In an effort to prevent similar accidents, officials captured and gassed 1,235 Canada geese at 17 locations across New York City in mid-2009 and coated 1,739 goose eggs with oil to smother the developing goslings.
As of 2017, 70,000 birds had been intentionally killed in New York City as a result of the ditching.

N106US, the accident aircraft, was purchased by the Carolinas Aviation Museum in Charlotte, North Carolina, where it (and the plane's engines) were put on display.

Investigation

The partially submerged plane was towed downstream and moored to a pier near the World Financial Center in Lower Manhattan, roughly  from the ditching location. On January 17 the aircraft was taken by barge to New Jersey. The left engine, which had been detached from the aircraft by the ditching, was recovered from the riverbed on January 23.

The initial National Transportation Safety Board (NTSB) evaluation that the plane had lost thrust after a bird strike was confirmed by analysis of the cockpit voice and flight data recorders.

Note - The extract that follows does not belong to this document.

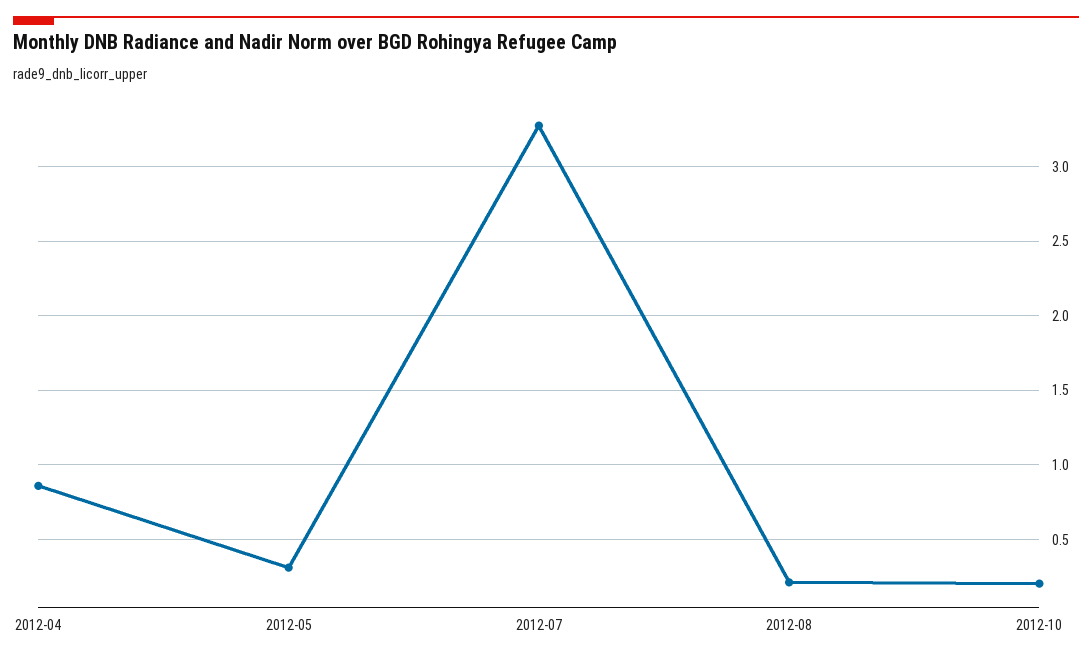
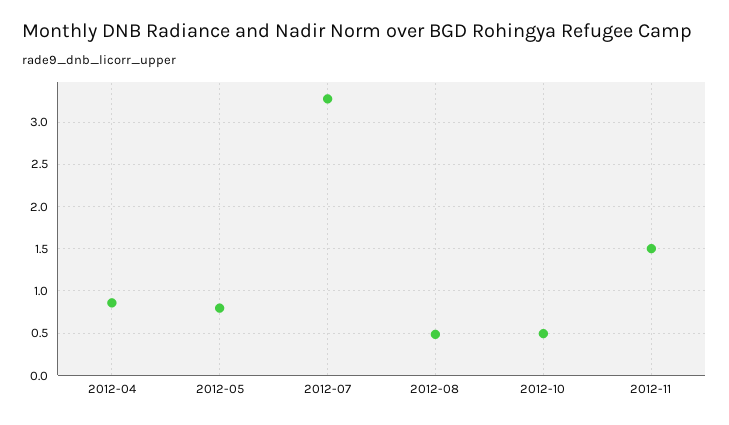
2012-05: 0.3 -> 0.8
2012-08: 0.2 -> 0.5
2012-10: 0.2 -> 0.5
2012-11: none -> 1.5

It was found in the investigation that two days before the accident, the aircraft had experienced a compressor stall on the right engine, but the engine had restarted and the flight completed. A faulty temperature sensor was found to be the cause of the compressor stall. This sensor had been replaced and the inspection also verified the engine had not been damaged in that incident.

On January 21, the NTSB found evidence of damage from a soft-body impact in the right engine along with organic debris including a feather. The left engine also showed soft-body impacts, with "dents on both the spinner and inlet lip of the engine cowling. Five booster inlet guide vanes are fractured and eight outlet guide vanes are missing." Both engines, missing large portions of their housings, were sent to the manufacturer for examination. On January 31, the plane was moved to Kearny, New Jersey. The bird remains were later identified by DNA testing to be Canada geese, which typically weigh more than engines are designed to withstand ingesting.

Since the plane had been assembled in France, the European Aviation Safety Agency (EASA; the European counterpart of the FAA) and the Bureau of Enquiry and Analysis for Civil Aviation Safety (BEA; the French counterpart of the NTSB) joined the investigation, with technical assistance from Airbus and GE Aviation/Snecma, respectively the manufacturers of the airframe and the engines.

The NTSB used flight simulators to test the possibility that the flight could have returned safely to LaGuardia or diverted to Teterboro; only seven of the 13 simulated returns to La Guardia succeeded, and only one of the two to Teterboro. Furthermore, the NTSB report called these simulations unrealistic: "The immediate turn made by the pilots during the simulations did not reflect or account for real-world considerations, such as the time delay required to recognize the bird strike and decide on a course of action." A further simulation, in which a 35-second delay was inserted to allow for those, crashed. In testimony before the NTSB, Sullenberger maintained that there had been no time to bring the plane to any airport and that attempting to do so would likely have killed those onboard and more on the ground.

The Board ultimately ruled that Sullenberger had made the correct decision, reasoning that the checklist for dual-engine failure is designed for higher altitudes when pilots have more time to deal with the situation, and that while simulations showed that the plane might have just barely made it back to LaGuardia, those scenarios assumed an instant decision to do so, with no time allowed for assessing the situation.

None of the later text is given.